- Opening Delimiter -
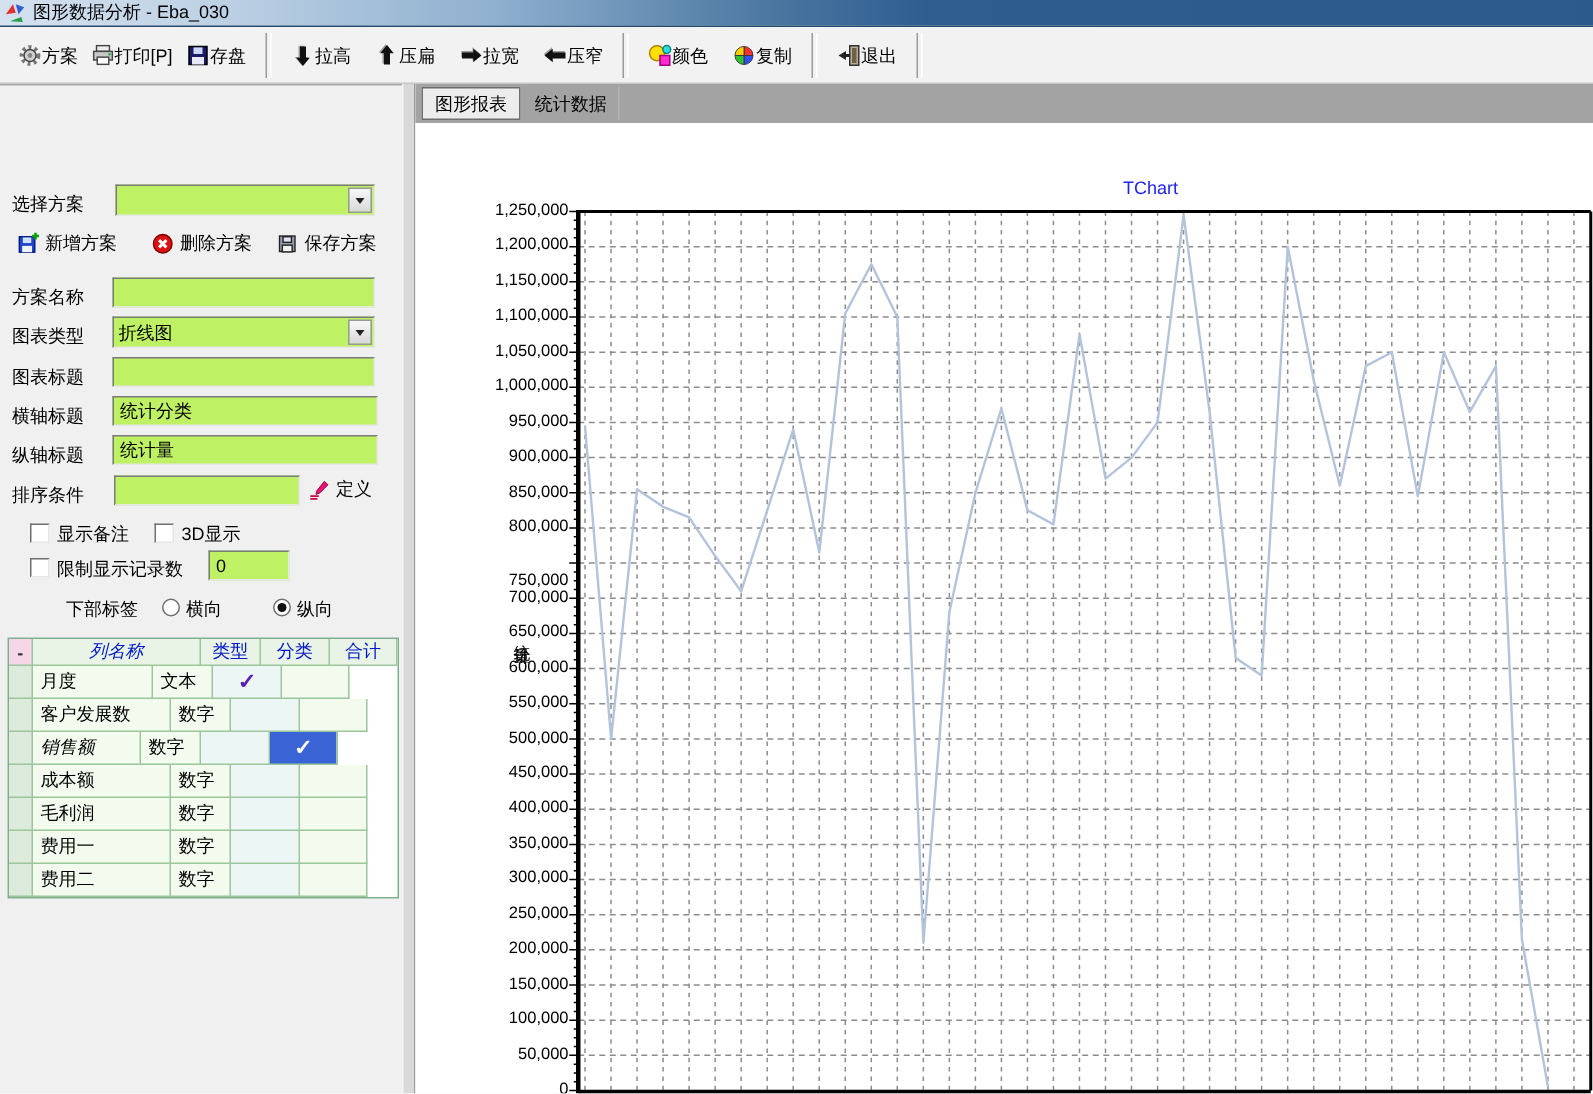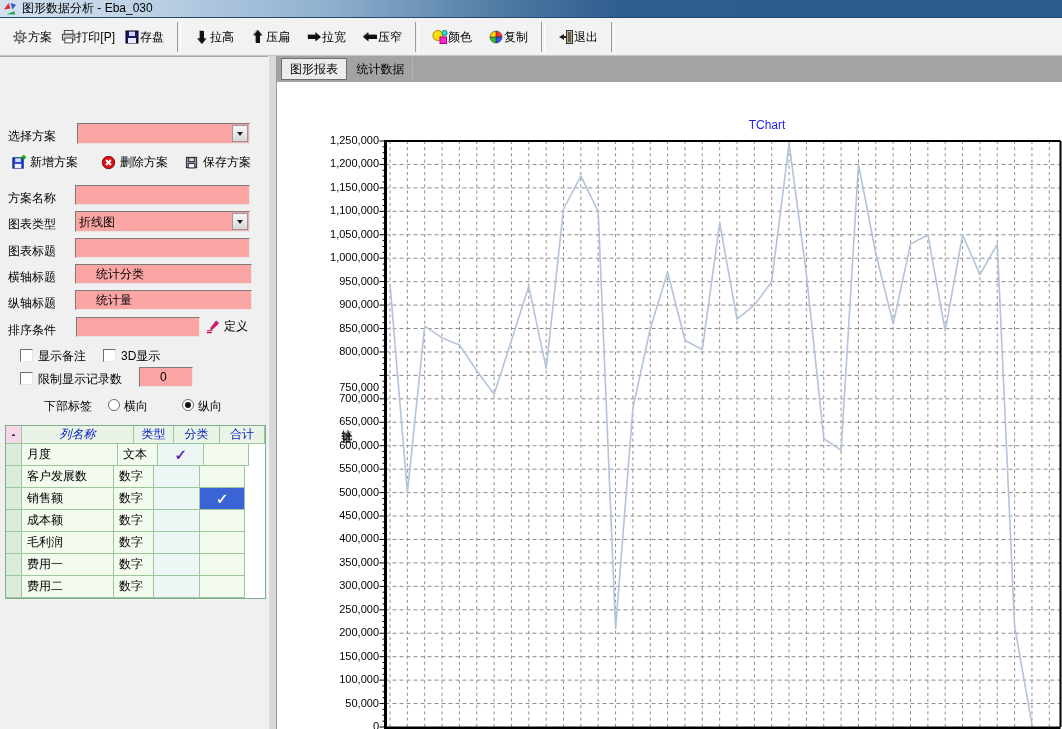--- a/index.html
+++ b/index.html
@@ -36,8 +36,8 @@
   }
   .flabel{position:absolute;left:8px;font-size:12px;white-space:nowrap;}
   .sunken{
-    background:#fca5a5;border:1px solid;border-color:#7b7b7b #e6e6e6 #e6e6e6 #7b7b7b;
-    box-sizing:border-box;font-family:inherit;font-size:12px;padding:2px 20px;outline:none;
+    background:#bef264;border:1px solid;border-color:#7b7b7b #e6e6e6 #e6e6e6 #7b7b7b;
+    box-sizing:border-box;font-family:inherit;font-size:12px;padding:2px 4px;outline:none;
   }
   input.sunken{height:20px;}
   .combo{position:absolute;height:21px;}

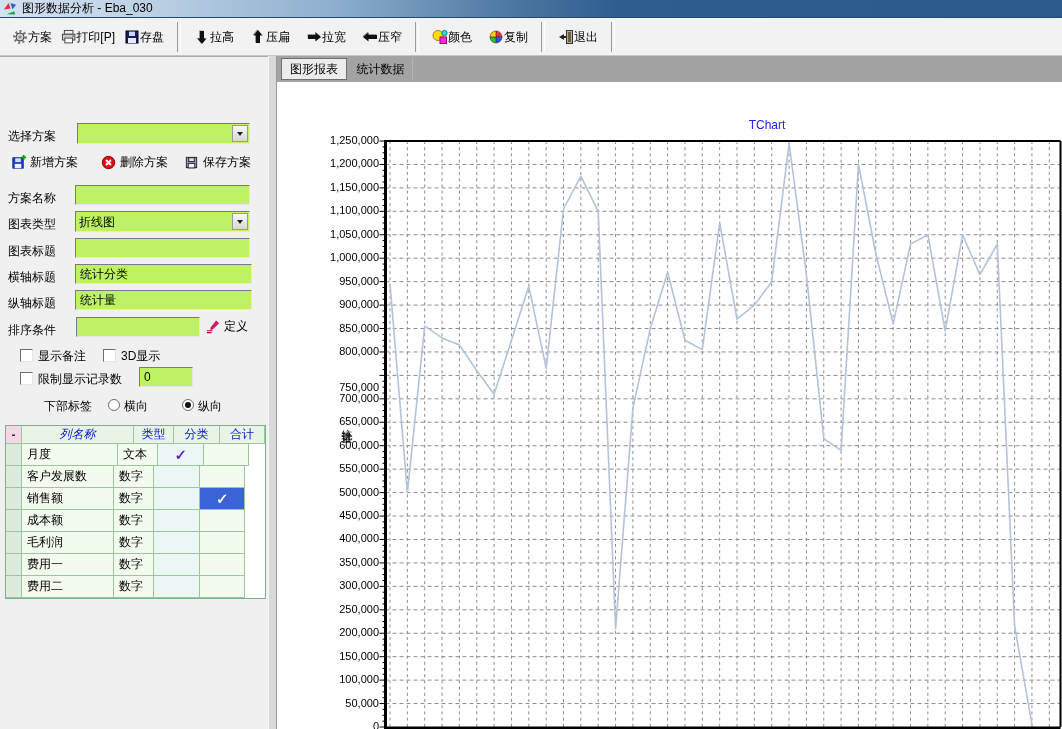--- a/index.html
+++ b/index.html
@@ -293,7 +293,7 @@
       </div>
       <div class="grow gbody">
         <div class="gcell gselcol" style="width: 16px;"></div>
-        <div class="gcell " style="width: 96px;">月度</div>
+        <div class="gcell " style="width: 80px;">月度</div>
         <div class="gcell " style="width: 40px;">文本</div>
         <div class="gcell gcat" style="width: 46px;">
           <span class="checkmark">✓</span>

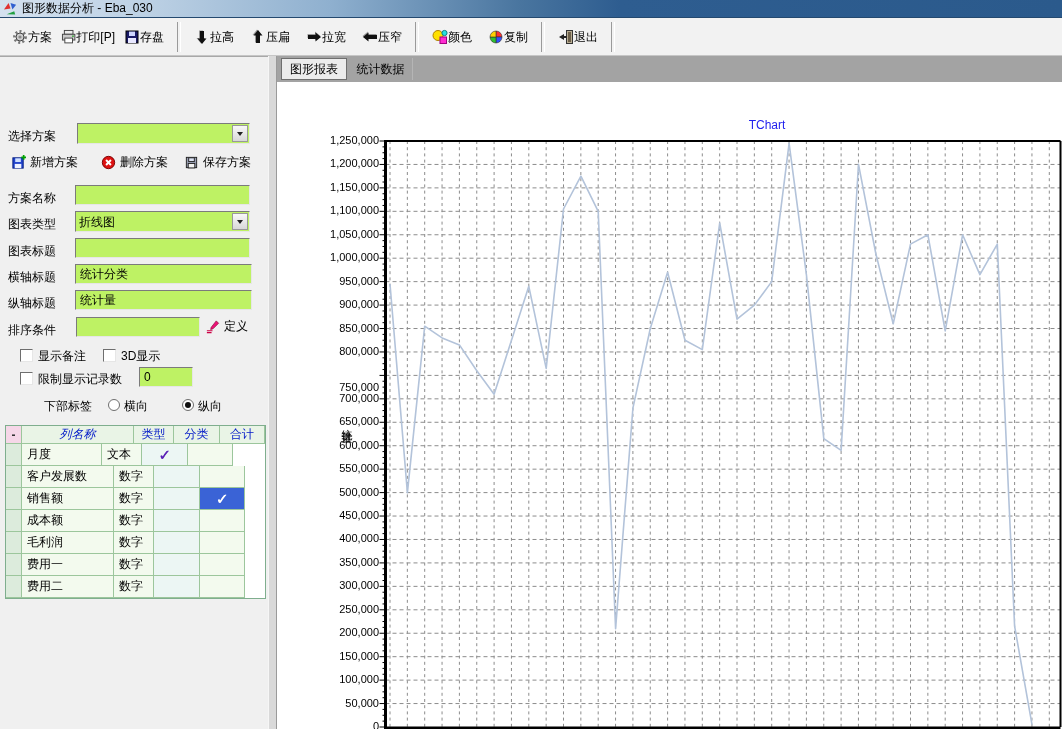--- a/index.html
+++ b/index.html
@@ -309,7 +309,7 @@
       </div>
       <div class="grow gbody">
         <div class="gcell gselcol" style="width: 16px;"></div>
-        <div class="gcell " style="width: 92px;">销售额</div>
+        <div class="gcell " style="width: 72px; font-style: italic;">销售额</div>
         <div class="gcell " style="width: 40px;">数字</div>
         <div class="gcell gcat" style="width: 46px;"></div>
         <div class="gcell gtot on" style="width: 45px;">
- Closing Delimiter -
WORK REQUIRED:
Omit the pictures. Output every record above word for word.

TASK RESULT:
--- a/index.html
+++ b/index.html
@@ -36,8 +36,8 @@
   }
   .flabel{position:absolute;left:8px;font-size:12px;white-space:nowrap;}
   .sunken{
-    background:#fca5a5;border:1px solid;border-color:#7b7b7b #e6e6e6 #e6e6e6 #7b7b7b;
-    box-sizing:border-box;font-family:inherit;font-size:12px;padding:2px 20px;outline:none;
+    background:#bef264;border:1px solid;border-color:#7b7b7b #e6e6e6 #e6e6e6 #7b7b7b;
+    box-sizing:border-box;font-family:inherit;font-size:12px;padding:2px 4px;outline:none;
   }
   input.sunken{height:20px;}
   .combo{position:absolute;height:21px;}

--- a/index.html
+++ b/index.html
@@ -293,7 +293,7 @@
       </div>
       <div class="grow gbody">
         <div class="gcell gselcol" style="width: 16px;"></div>
-        <div class="gcell " style="width: 96px;">月度</div>
+        <div class="gcell " style="width: 80px;">月度</div>
         <div class="gcell " style="width: 40px;">文本</div>
         <div class="gcell gcat" style="width: 46px;">
           <span class="checkmark">✓</span>

--- a/index.html
+++ b/index.html
@@ -309,7 +309,7 @@
       </div>
       <div class="grow gbody">
         <div class="gcell gselcol" style="width: 16px;"></div>
-        <div class="gcell " style="width: 92px;">销售额</div>
+        <div class="gcell " style="width: 72px; font-style: italic;">销售额</div>
         <div class="gcell " style="width: 40px;">数字</div>
         <div class="gcell gcat" style="width: 46px;"></div>
         <div class="gcell gtot on" style="width: 45px;">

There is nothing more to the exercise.